A lot of the youtube comments say that the cameras didn't capture the true awesomeness of this amp when others heard it live. Not to mention, the price seems very nice. 

Thoughts?


----------



## I_infect (Jan 25, 2009)

That logo is shameful, I don't care how good the amp sounds. May he rest in peace.


----------



## ToneCrafter (Jan 25, 2009)

This is great if your in a Pantera cover band. Otherwise....why would you want the exact tone of somebody else? I'd rather have at least some unique qualities of my own.


----------



## I_infect (Jan 25, 2009)

I always liked his tone... I just don't understand the rampant capitalization of him. Must have been one hell of a contract he signed.


----------



## Shannon (Jan 25, 2009)

> I just don't understand the rampant capitalization of him


Agreed. For those that buy it, I'm hoping the logo is the first thing to be taken off. 



> why would you want the exact tone of somebody else?


I dunno. Ask everyone who buys sig amps.


----------



## sworth9411 (Jan 25, 2009)

Shameful but the tone is not as bad as I thought...


----------



## drenzium (Jan 26, 2009)

The first video sounded exactly...._exactly_...like walk, so thats pretty cool.

But i dont know why anybody except dimebag would want to sound like dimebag.

Just fucking shameful of them for releasing something like this though.


----------



## I_infect (Jan 26, 2009)

As far as the tone and why, how many of us here have Schecter Loomis, ENGLs, or oranges, or Vaders? Great gear, don't get me wrong. It seems like a great price for a head/cab. BUT jeez that logo looks like a comic book font. If it said 'commemorative dime edition' or something more honorable I'd feel better about it. And he's gone, man ya know? He doesn't have a say anymore. I just hope his fam is getting some proceeds.


----------



## bulb (Jan 26, 2009)

i may be opening pandora's box with this one, but am i the only one here who thinks that dime's tone (especially his rhythm tone) was absolutely horrendous?


----------



## shockerate (Jan 26, 2009)

Yes.


----------



## drenzium (Jan 26, 2009)

i agree with bulb, ive never liked his tone, shrilly mid scooping is not my thing. mids = my tone.


----------



## thesimo (Jan 26, 2009)

it might be good value etc but I couldnt help but feel silly standing infront of that amp playing it. The name on it is too obnoxious


----------



## Panterica (Jan 26, 2009)

dude! the clean!!! dime's tone. holy shit



bulb said:


> i may be opening pandora's box with this one, but am i the only one here who thinks that dime's tone (especially his rhythm tone) was absolutely horrendous?


----------



## bulb (Jan 26, 2009)

drenzium said:


> i agree with bulb, ive never liked his tone, shrilly mid scooping is not my thing. mids = my tone.

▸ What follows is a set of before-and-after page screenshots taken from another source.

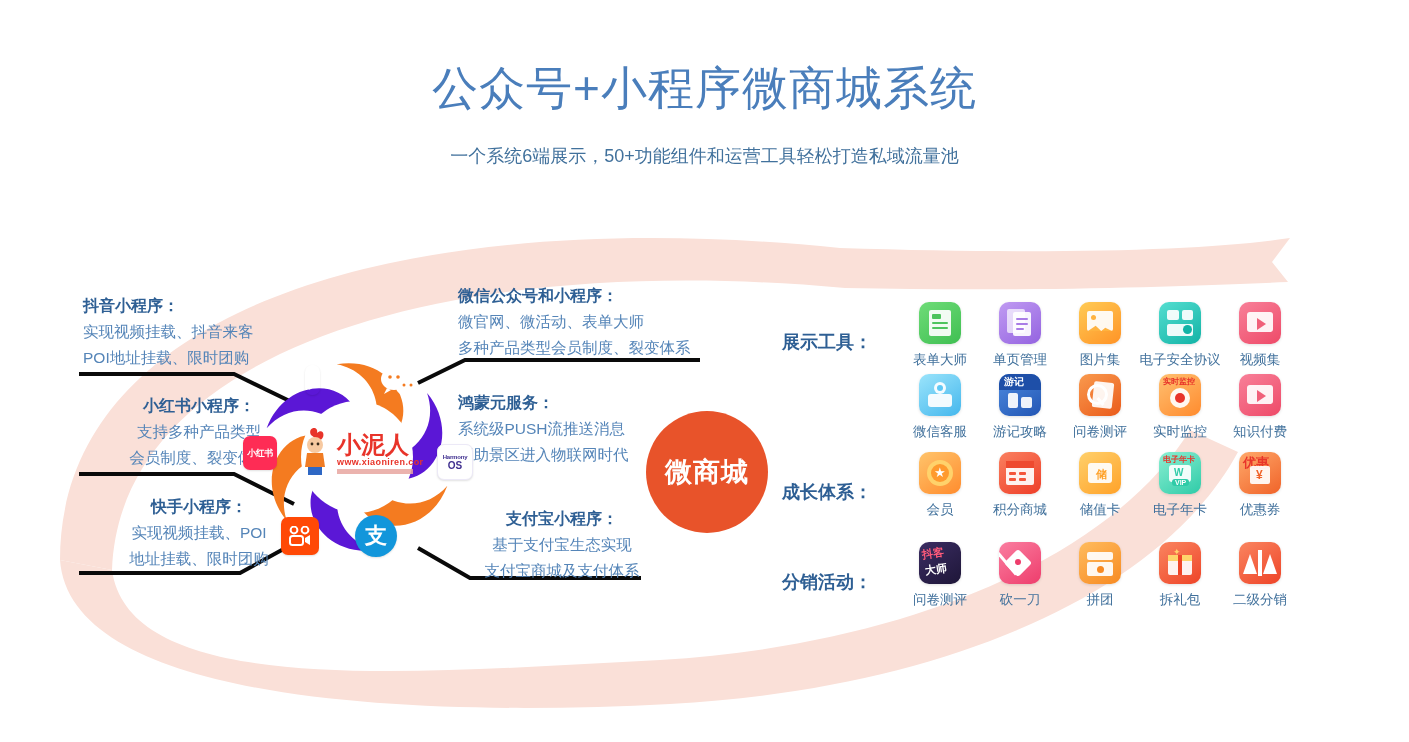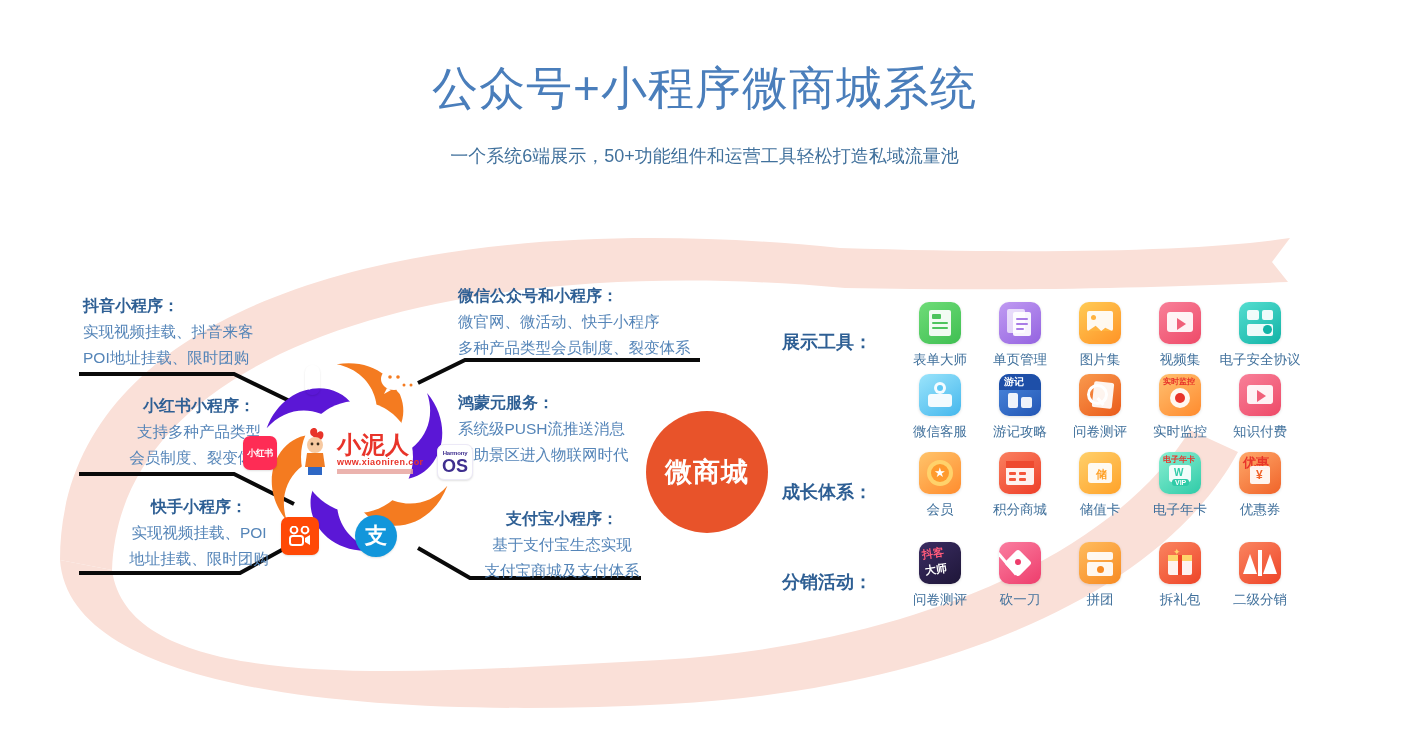--- a/index.html
+++ b/index.html
@@ -262,7 +262,7 @@
 
 <div class="callout align-left" id="callout-wechat">
   <div class="c-head">微信公众号和小程序：</div>
-  <div class="c-line">微官网、微活动、快手小程序</div>
+  <div class="c-line">微官网、微活动、表单大师</div>
   <div class="c-line">多种产品类型会员制度、裂变体系</div>
 </div>
 

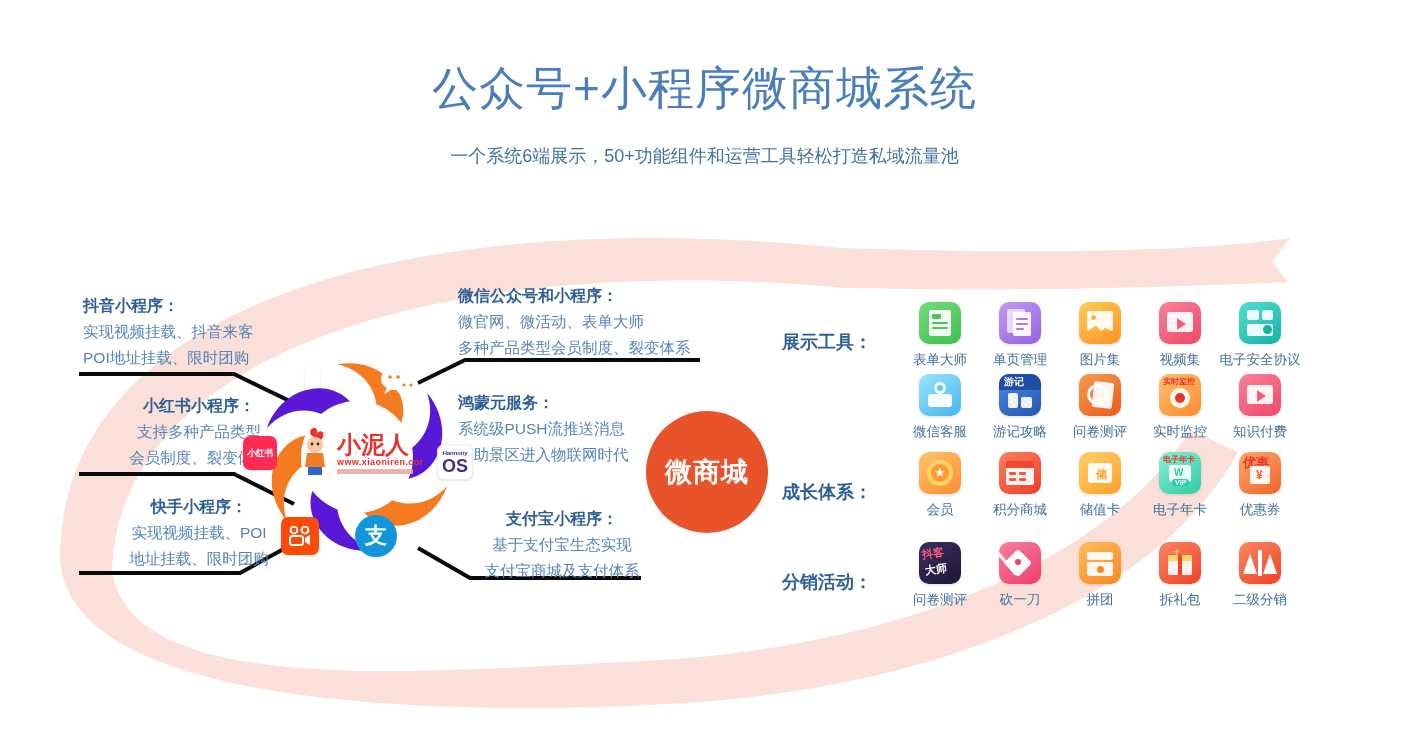--- a/index.html
+++ b/index.html
@@ -390,15 +390,6 @@
       <div class="tile-label">图片集</div>
     </div>
     <div class="tile">
-      <div class="tile-icon" style="background:linear-gradient(145deg,#F88099,#EE4A68)">
-        <div class="ic-sheet" style="left:8px;top:10px;width:26px;height:20px;border-radius:3px;"></div>
-        <div style="position:absolute;left:18px;top:16px;width:0;height:0;
-                    border-left:9px solid #F0607A;border-top:6px solid transparent;
-                    border-bottom:6px solid transparent;"></div>
-      </div>
-      <div class="tile-label">视频集</div>
-    </div>
-    <div class="tile">
       <div class="tile-icon" style="background:linear-gradient(145deg,#55DED0,#12B3A6)">
         <div class="ic-sheet" style="left:8px;top:8px;width:12px;height:10px;"></div>
         <div class="ic-sheet" style="left:23px;top:8px;width:11px;height:10px;"></div>
@@ -407,6 +398,15 @@
                     background:#12B3A6;"></div>
       </div>
       <div class="tile-label">电子安全协议</div>
+    </div>
+    <div class="tile">
+      <div class="tile-icon" style="background:linear-gradient(145deg,#F88099,#EE4A68)">
+        <div class="ic-sheet" style="left:8px;top:10px;width:26px;height:20px;border-radius:3px;"></div>
+        <div style="position:absolute;left:18px;top:16px;width:0;height:0;
+                    border-left:9px solid #F0607A;border-top:6px solid transparent;
+                    border-bottom:6px solid transparent;"></div>
+      </div>
+      <div class="tile-label">视频集</div>
     </div>
   </div>
 </div>

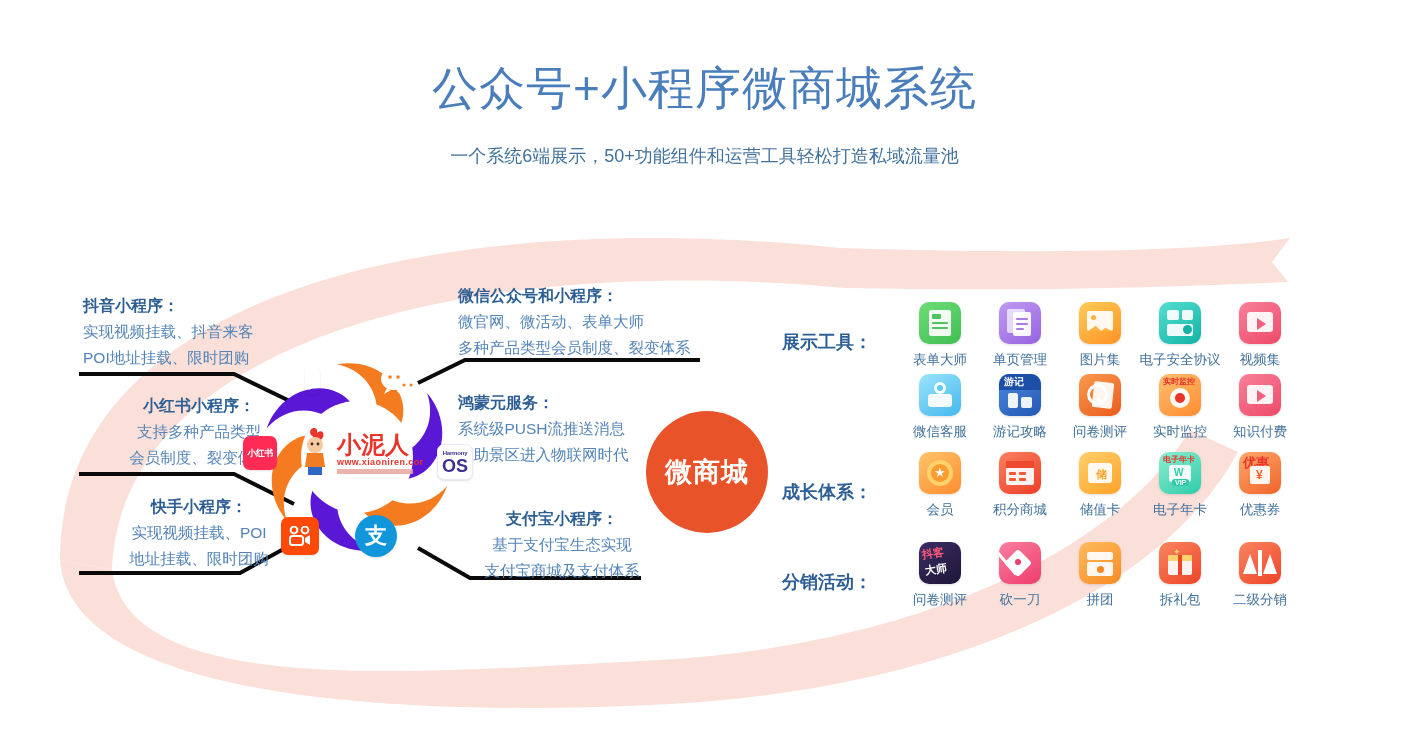--- a/index.html
+++ b/index.html
@@ -102,7 +102,7 @@
   .badge-xhs    { left: 0px;   top: 93px;  width: 34px; height: 34px; background:#FE2C55; font-size: 9px; letter-spacing: -0.5px;}
   .badge-harmony{ left: 194px; top: 101px; width: 34px; height: 34px; background:#ffffff; color:#3f2f8f; border:1px solid #ece9f7; flex-direction: column; line-height: 1;}
   .badge-harmony .h-small { font-size: 6px; letter-spacing: -0.2px; margin-bottom: 1px;}
-  .badge-harmony .h-big   { font-size: 18px; font-weight: 700; }
+  .badge-harmony .h-big   { font-size: 10px; font-weight: 700; }
   .badge-kuaishou{left: 38px; top: 174px; width: 38px; height: 38px; background:#FF4906; font-size:19px;}
   .badge-alipay {
     left: 112px; top: 172px; width: 42px; height: 42px;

yeah all the body of his tone was removed, it was like he took one look at that mid knob and was like "hmm mids? never heard of those, better keep that knob turned down" haha.
but in all seriousness, no disrespect to the dude or his playing, his lead sound was solid and so were his clean tones as well, its just the rhythm tone really, however its not like this isnt the first time i have come across a guitar god who i thought had horrid tone haha!


----------



## renzoip (Jan 26, 2009)

bulb said:


> i may be opening pandora's box with this one, but am i the only one here who thinks that dime's tone (especially his rhythm tone) was absolutely horrendous?




Nah... As much I love Dimebag's playing, I was never a fan of his tone. Therefore, I'm not into this amp if that is all it can do.


----------



## Apophis (Jan 26, 2009)

as always companies make money only  they don't care nothing else


----------



## loktide (Jan 26, 2009)

at that price, these WILL sell 

Dean made a smart business move to release a dime signature amp at a REALLY affordable price. It's just like line 6 spider amps, which can't sell that bad after they've invested in renewing the series two times already, and come in like 3240932524 wattage and speaker formats...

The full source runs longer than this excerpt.